It's been posted and discussed already. Use search before making new threads.
Couldn't find any ongoing discussion about this
 
Pascal continues to use tile based rasterization.

Whatever Nvidia does, I'm extremely happy with my GTX1070 performance :rockout:
And AMD has no cards out yet to compete with the high-end Pascal cards.
 
I suspect this is still not full tile based rendering the way ARM Mali does, keeping lists of geometry primitives per tile in each hierarchy level. This seems only tiling of a rasterization step.
In pipeline after geometry is done, gpu seems to run full pixel shader with full gpu on each first level tile serially from left to right, top to bottom. Second level could be as well done in immediate rasterization mode but coverage pattern using tiny tiles helps with cache hits - remember, maxwell and pascal have multiple levels of cache in their gpu. Tiles must be appropriately sized by driver to ensure best usage of gpu cache.
 
Does my 670 do this?
It would explain why my 670 performs better than the Radeon 7970 in certain engines.
 
Just tested with Intel HD 4600, it's a traditional immediate rasterization.
 
lol @ "secretly" Yes, it's a huge conspiracy for Nvidia to enrage all the super uber fan boys..lol..
 
lol @ "secretly"
Well, it is put there for the lols after all.

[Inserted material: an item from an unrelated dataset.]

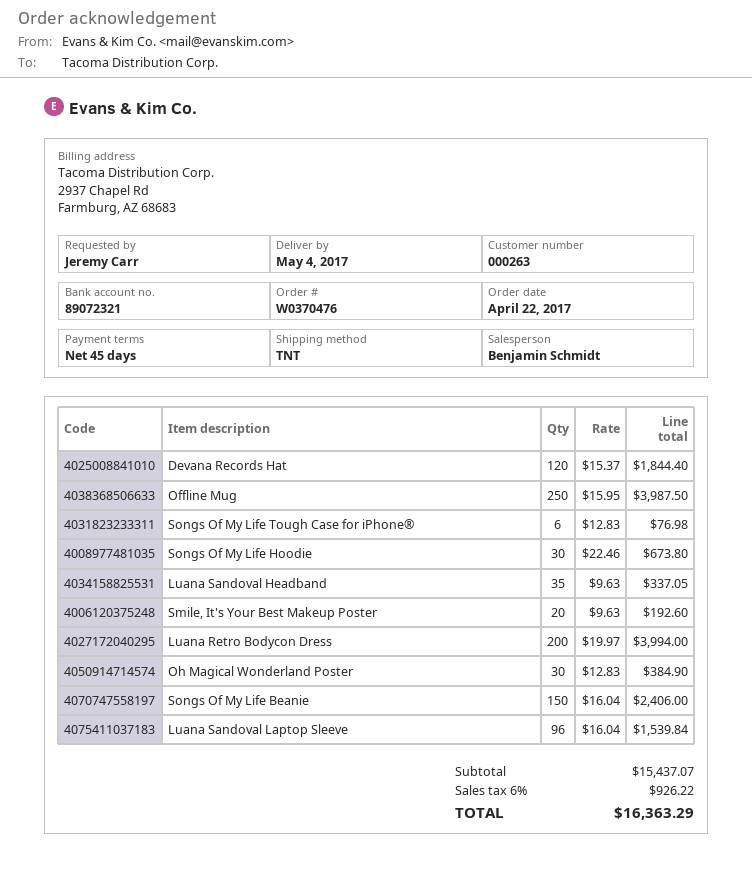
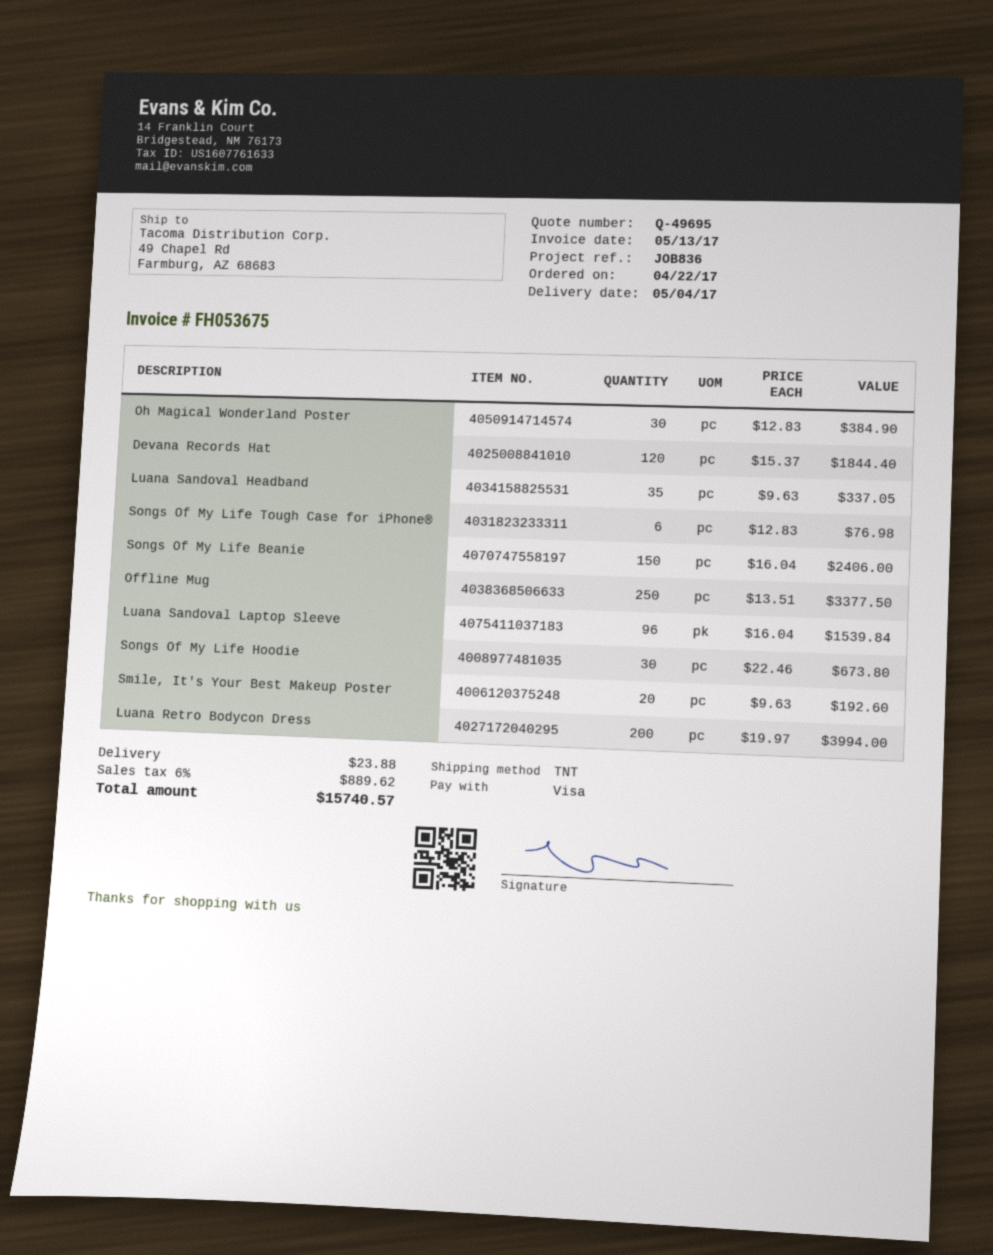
Offline Mug: 250 x 15.95 = 3987.50 -> 250 x 13.51 = 3377.50
shipping: none -> 23.88
tax: 6% = 926.22 -> 6% = 889.62
total: 16363.29 -> 15740.57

Although when asked about efficiency gains, nvidia went on about better scheduler, cache and shader module rearrangements, not a peep about this "little" optimization
 
It couldn't be the massive die space gains from the loss of fp compute?
 
Sooo what does this mean then?
 
Sooo what does this mean then?
This has been done before, back in early 2000, ST Micro PowerVR Kyro II did Tile based rasterization and could compete the much higher priced nvidia Geforce 2 series immediate based rasterization with way less transistor and cheaper price even without hardware transform and lighting. You can read it on Anandtech review
 
Tile-based rasterization is a Direct3D 12.1 feature. I don't think AMD will support it until Navi.
 
Soo... is this supposed to be some sort of sneaky trick or something? I haven't read into this or even heard of it before today, and I don't really understand what we're talking about here. Is this some sort of hacky trick to artificially inflate performance in specific scenarios or something? Is it Nvidia PR? Are AMD fanboys mad?
 
There should be a Godwin's law for the term fanboy, and it's much, much faster than Godwin's law.
 
Well, there was Kyro that used tile based rendering and it delivered superb performance, too bad it was very crippled on driver front and it had many game problems with rendering. If NVIDIA managed to get tile based fully working on Maxwell and Pascal (which seems to be the case since they aren't more problematic than any other their GPU), even better. Tile based rendering is VERY efficient.
 
ATI/AMD use HyperZ... not that it doesn't do anything at all.
 
Who cares...
 
ATI/AMD use HyperZ... not that it doesn't do anything at all.
You mean Hierarchical Z-buffer which is a part of HyperZ tech ... it's only used for early Z rejection which is supported on all gpus even intel's ... the rest of HyperZ is just z-buffer compression and fast clear that dates to the first radeons.
AMD certainly has the know-how to implement tiled based rendering ... and it would benefit their ROPs greatly given how compute heavy their gpus are.